Materials and Methods

Numerical Simulations

Finite element simulations of structural movement and modal frequency were conducted using the commercial software COMSOL Multiphysics 6.1. Theoretical models and RSM analysis were established using MATLAB 2021b.

Fabrication of the wall shear stress sensor

The complete fabrication process is discussed in Fig. S4. The deep silicon etching process was carried out using an ICP ASE model inductively coupled plasma etcher. The silicon-glass bonding process was achieved with a SUSS XB8 model semi-automated wafer bonder. Wet etching was performed using a 49% concentration hydrofluoric acid.

Experimental process and measuring equipment

The plane-wave tube system for dynamic characterization had internal dimensions of 1 cm × 1 cm, employing a Crown XLS1500 power amplifier, XCE-062-30a pulsating pressure sensor, and JBL 2425HS speaker.
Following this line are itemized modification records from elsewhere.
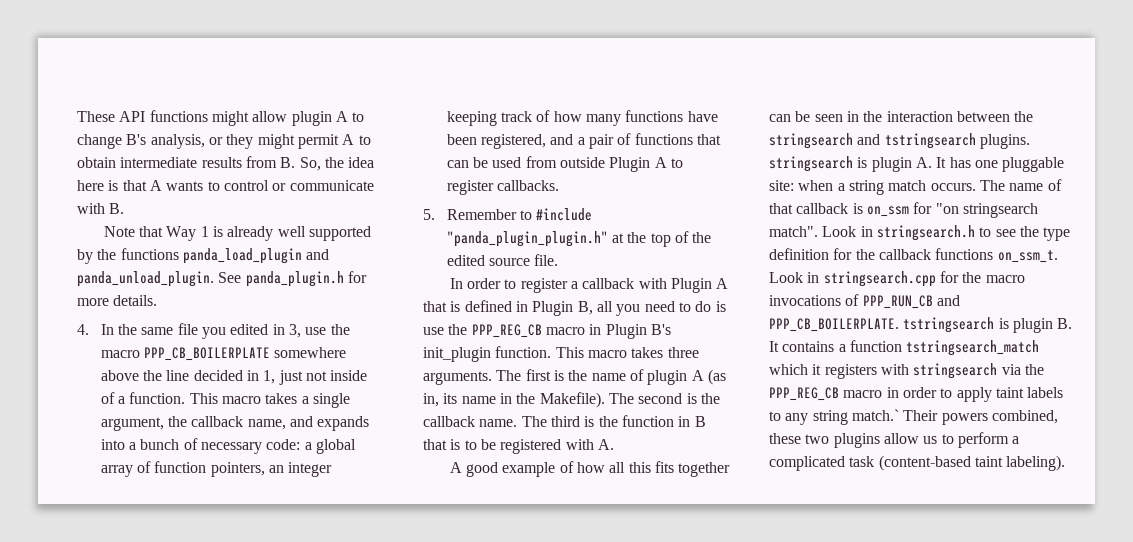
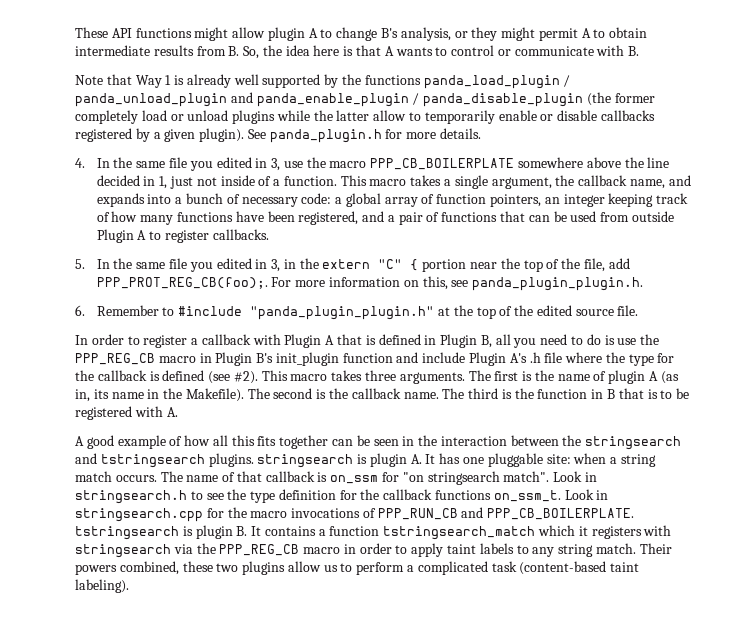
- Note that Way 1 is already well supported by the functions panda_load_plugin and panda_unload_plugin.
+ Note that Way 1 is already well supported by the functions panda_load_plugin / panda_unload_plugin and panda_enable_plugin / panda_disable_plugin (the former completely load or unload plugins while the latter allow to temporarily enable or disable callbacks registered by a given plugin).
- 5. Remember to #include "panda_plugin_plugin.h" at the top of the edited source file.
+ 5. In the same file you edited in 3, in the extern "C" { portion near the top of the file, add PPP_PROT_REG_CB(foo);. For more information on this, see panda_plugin_plugin.h.
+ 6. Remember to #include "panda_plugin_plugin.h" at the top of the edited source file.
- In order to register a callback with Plugin A that is defined in Plugin B, all you need to do is use the PPP_REG_CB macro in Plugin B's init_plugin function.
+ In order to register a callback with Plugin A that is defined in Plugin B, all you need to do is use the PPP_REG_CB macro in Plugin B's init_plugin function and include Plugin A's .h file where the type for the callback is defined (see #2).
- Look in stringsearch.cpp for the macro invocations of PPP_RUN_CB and PPP_CB_BOILERPLATE. tstringsearch is plugin B. It contains a function tstringsearch_match which it registers with stringsearch via the PPP_REG_CB macro in order to apply taint labels to any string match.` Their powers combined, these two plugins allow us to perform a complicated task (content-based taint labeling).
+ Look in stringsearch.cpp for the macro invocations of PPP_RUN_CB and PPP_CB_BOILERPLATE. tstringsearch is plugin B. It contains a function tstringsearch_match which it registers with stringsearch via the PPP_REG_CB macro in order to apply taint labels to any string match. Their powers combined, these two plugins allow us to perform a complicated task (content-based taint labeling).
Sensor morphologies were characterized using a field-emission scanning electron microscope (ZEISS Sigma 500). Measurement data were acquired through an NI PXIe-4499 data acquisition card interfaced with a desktop computer, with LabVIEW 2016 processing and displaying real-time signals. Supersonic flow measurements were conducted on a direct-connect supersonic combustion test facility at the China Aerodynamics Research and Development Center, operating under stagnation conditions of 950 K and 0.82 MPa, with a Mach number of 2.0 at the isolator entrance. The airflow in the scramjet test section was composed of a molar mixture of 21% O₂, 12% H₂O, and 67% N₂, with a total mass flow rate of 2.68 kg/s. Two MEMS wall shear stress sensors were flush-mounted on the top wall of the combustor: the first was positioned at x = 103 mm in the isolator section, and the second at x = 525 mm in the expansion section, downstream of the cavity.